I can report that I too have had an issue with the application for Thai ID.

I’m 40 and arranged for my birth certificate to be issued from the British Embassy as described (I have an id number on this document)

I travelled to Thailand and was able to be put on my cousins House register as described in Phuket. However the Phuket District office informs me that to issue an ID card that I need to make a statement and have 3 witnesses (my mother, the housemaster and a C3 level government official or above) . Witness interviews would take place over several days and then the statement would be written up before sending to Bangkok for approval, this process has an undetermined timing.

After that I could return to the office to physically make the ID.

I could register also in Wongthonglang District in Bangkok, but the officer there has described the process almost identically save for the need of the c3go.

As I don’t reside in Thailand, this makes the process near impossible due to the number of trips required.

Any thoughts would be appreciated.

Choppy

Hello,

My question is this, if my Thai relatives refuses to help me with all the house registry and tabien baan things, can i still go to the local district office where my Thai parent was last registered in Thailand by myself and apply for Thai ID card?

Our relationship is a bit rocky since my Thai parent passed away and there were a lot of misunderstandings between the families about money and such things. I just don’t like the idea of having my future in Thailand riding on whether if they are gonna help me or not with the ID card situation.
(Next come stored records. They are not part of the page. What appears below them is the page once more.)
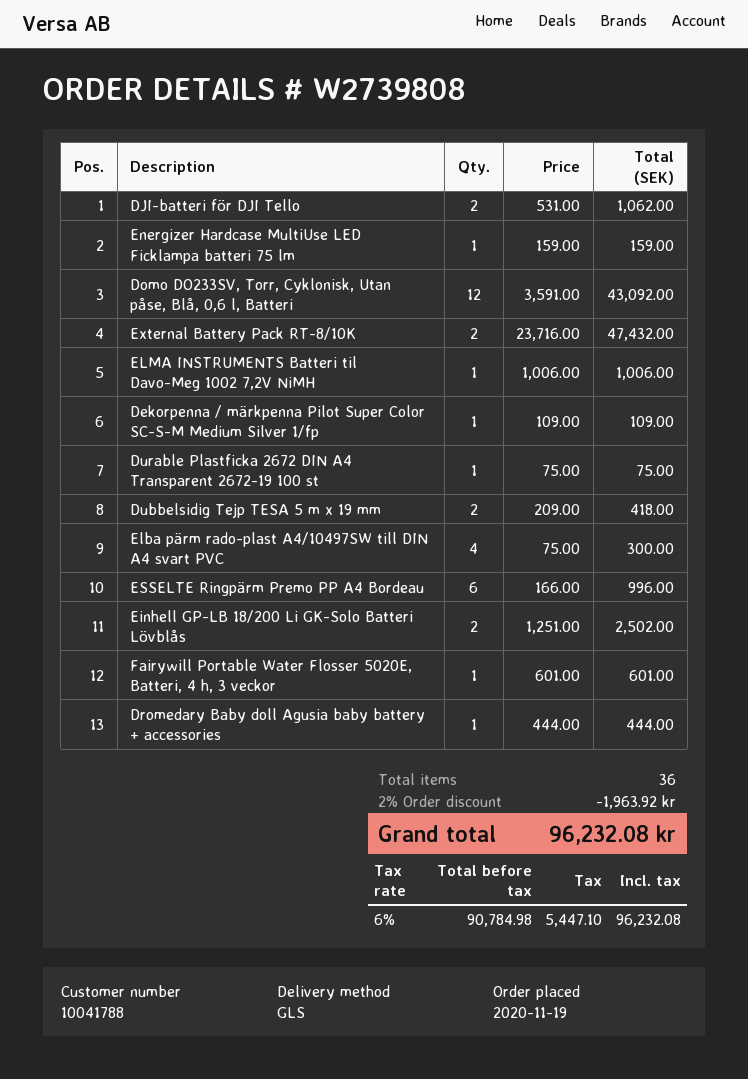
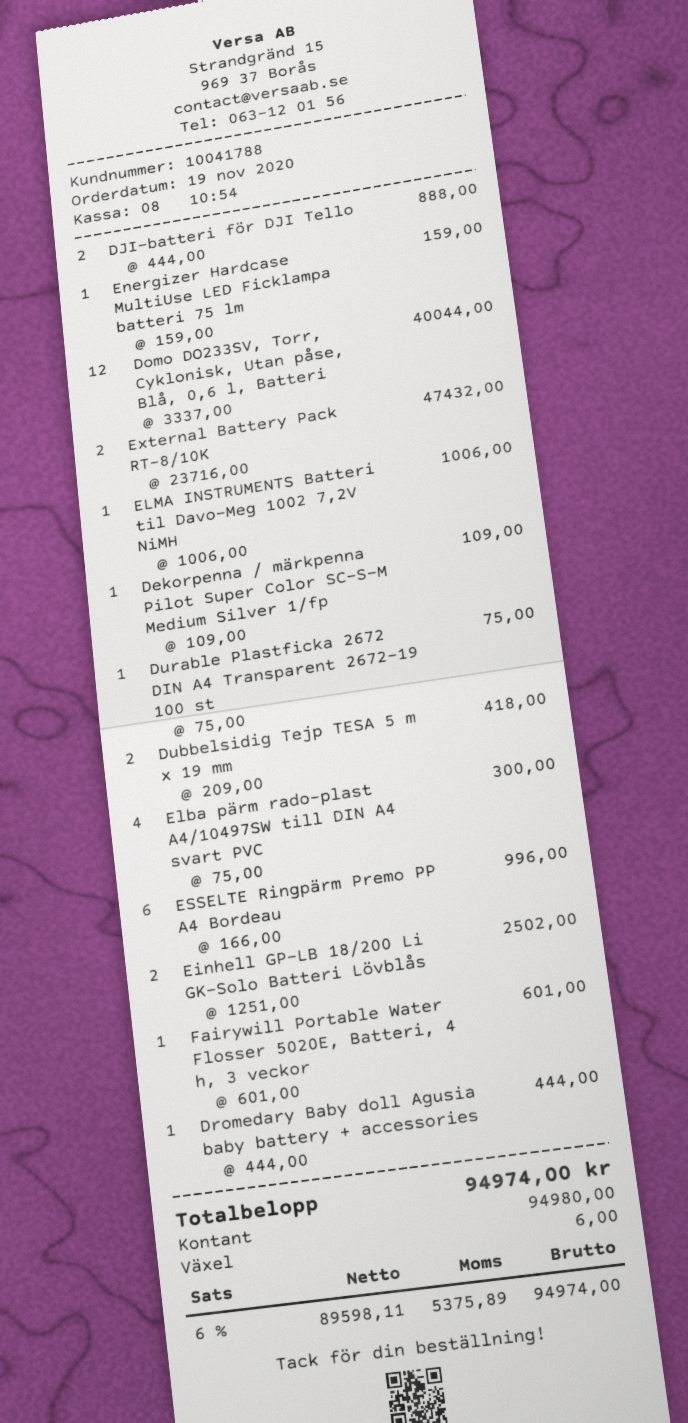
DJI-batteri för DJI Tello: 2 x 531.00 = 1062.00 -> 2 x 444.00 = 888.00
Domo DO233SV, Torr, Cyklonisk, Utan påse, Blå, 0,6 l, Batteri: 12 x 3591.00 = 43092.00 -> 12 x 3337.00 = 40044.00
discount: 2% = 1963.92 -> none
net: 90784.98 -> 89598.11
tax: 6% = 5447.10 -> 6% = 5375.89
total: 96232.08 -> 94974.00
It’s been gnawing at the back of my mind ever since i started this citizenship journey.

I’m over 18 and i have obtained from the embassy a Thai passport and Thai birth certificate.

also bonus question, if i later down the life change my first or last name, would that revoke any citizenship that i have claimed with my old name? I know where i live now i simply have to order a new passport and ID, i’m not sure how it would work in Thailand tho.

Thanks.

/Chop

Prapatson Karen

Hello. I was born in Australia in 1969 (54yo) to a Thai mum and Australian father. I still live in Australia. My parents married in Ubon 1968 and divorced in the 90’s, my mother has since returned to Thailand to live. I am trying to reconnect with her. Am I eligible for Thai Passport? My BC indicates that my mum is Thai. Thank you for your work.